I installed Virtualmin a few days ago so I can host a few websites of some friends of mine. My virtual host list looks like this:
If I request a subdomain that does not exist (e.g. foo.domain-c.tld) then I see the contents of a.domain-a.tld. I would like to get the same response (or actually no response) for non existing subdomains as here: http://non-existing.virtualmin.com/ - how can I achieve that?
If I request a domain (or subdomain) with https (e.g. https://domain-a.tld) although I haven't setup SSL for this domain then I see the contents of the first domain that actually has a SSL Certificate (which is domain-b.tld in my case). Should I create Lets-Encrypt-Certs for every vhost or is there another way to prevent this behaviour from happening? Maybe a 301 Redirect to http if https isn't available for the requested vhost?
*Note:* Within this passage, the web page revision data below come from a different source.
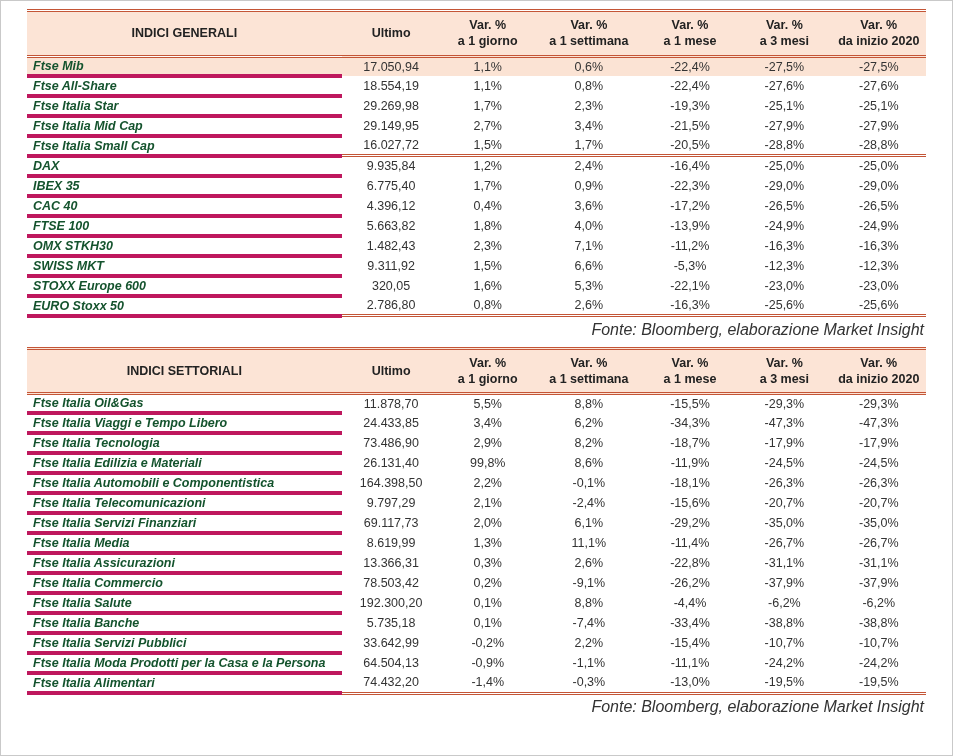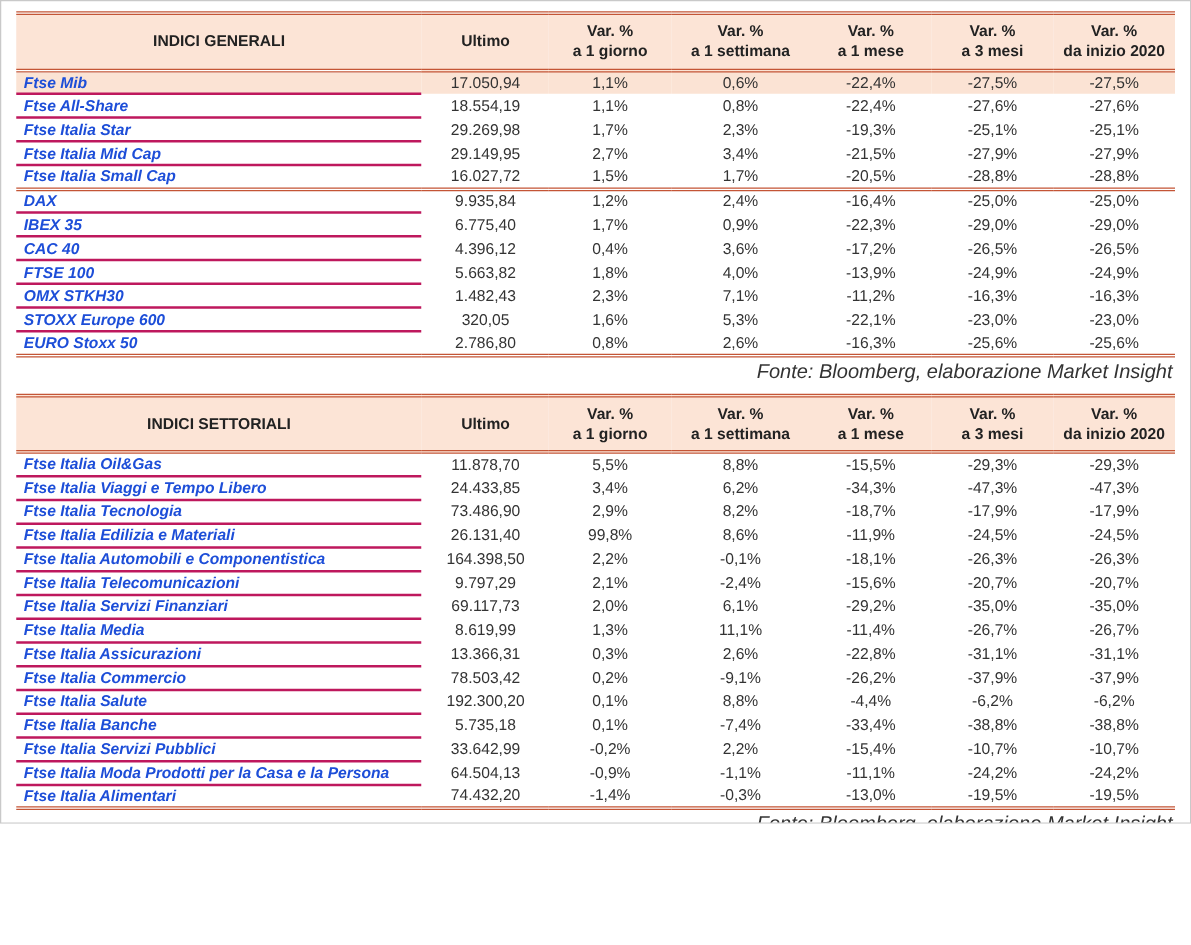--- a/index.html
+++ b/index.html
@@ -10,10 +10,10 @@
   }
   .page {
     width: 953px;
-    height: 659px;
+    height: 756px;
     background: #ffffff;
     border: 1px solid #c9c9c9;
-    padding: 8px 12px;
+    padding: 8px 26px;
     overflow: hidden;
   }
   .block { margin-bottom: 4px; }

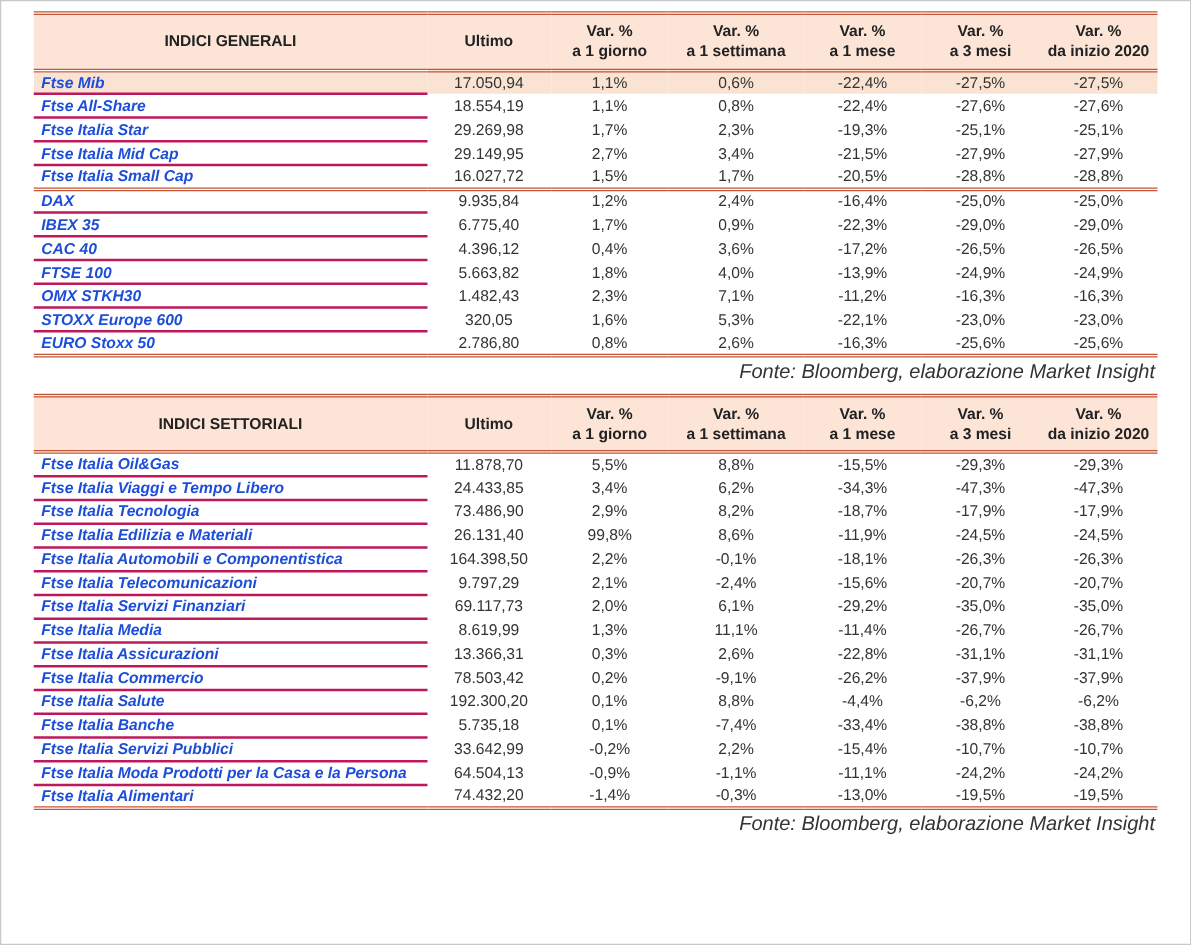--- a/index.html
+++ b/index.html
@@ -55,8 +55,8 @@
     text-align: left;
     font-weight: bold;
     font-style: italic;
-    color: #1d4ed8;
-    border-bottom: 2px solid #be185d;
+    color: #14532d;
+    border-bottom: 4px solid #be185d;
     overflow: hidden;
   }
   table.idx-table td.bold { font-weight: normal; }

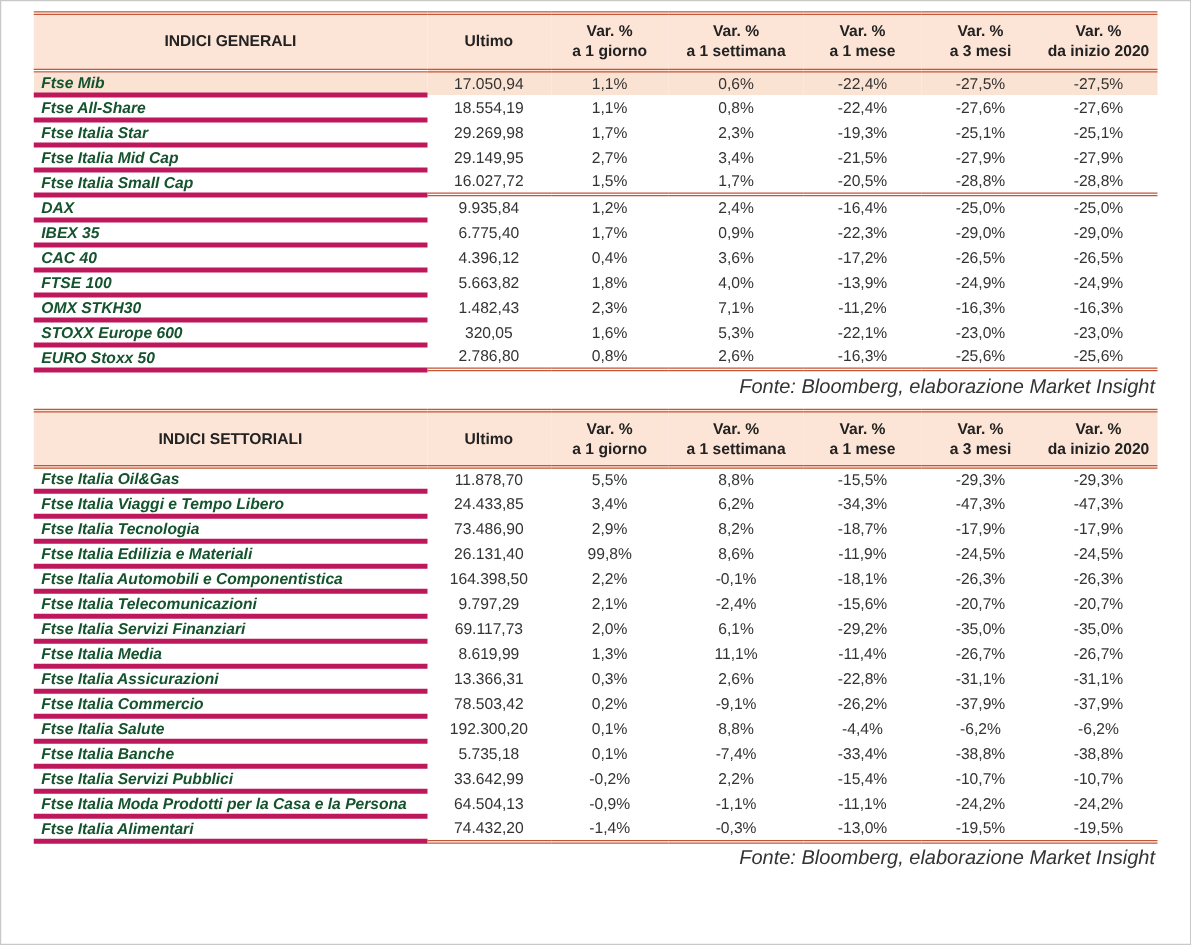--- a/index.html
+++ b/index.html
@@ -212,6 +212,15 @@
               <td>-16,3%</td>
             </tr>
             <tr>
+              <td class="name">SWISS MKT</td>
+              <td>9.311,92</td>
+              <td class="bold">1,5%</td>
+              <td>6,6%</td>
+              <td>-5,3%</td>
+              <td>-12,3%</td>
+              <td>-12,3%</td>
+            </tr>
+            <tr>
               <td class="name">STOXX Europe 600</td>
               <td>320,05</td>
               <td class="bold">1,6%</td>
With the way Apache works, if the DNS for a domain or sub-domain resolves to it, but it hasn't been configured with a website for that particular domain, it will show the default domain for that IP address.
My suggestion would be to choose a domain you want as the default, or maybe setup a generic site for that default, which will be seen anytime Apache receives a request for a domain it doesn't yet host.
To set a domain as the default, go into Server Configuration -> Website Options, and there, you can set it to be the default for the IP address.
Thanks for your fast reply eric! I did what you've described and it's working so far. The only problem is that the server is responding with status code 200. How can I make this default host return an error page with 404 status code?
I also checked the DNS Settings of one of the domains and found a record with a wildcard hostname:
*.domain-c.tld IN A xx.xxx.xx.xx. I'm wondering what the preferred solution to my problem is: removing wildcard records or setting up a catchall vhost like you described it?
There isn't a way to show a 404 error in those cases... if the domain resolves to an IP address that points to your server, then your server is going to respond, possibly with the default website in Apache.
It sounds like disabling that wildcard option (Website matches all Sub-Domains) may be what you're after.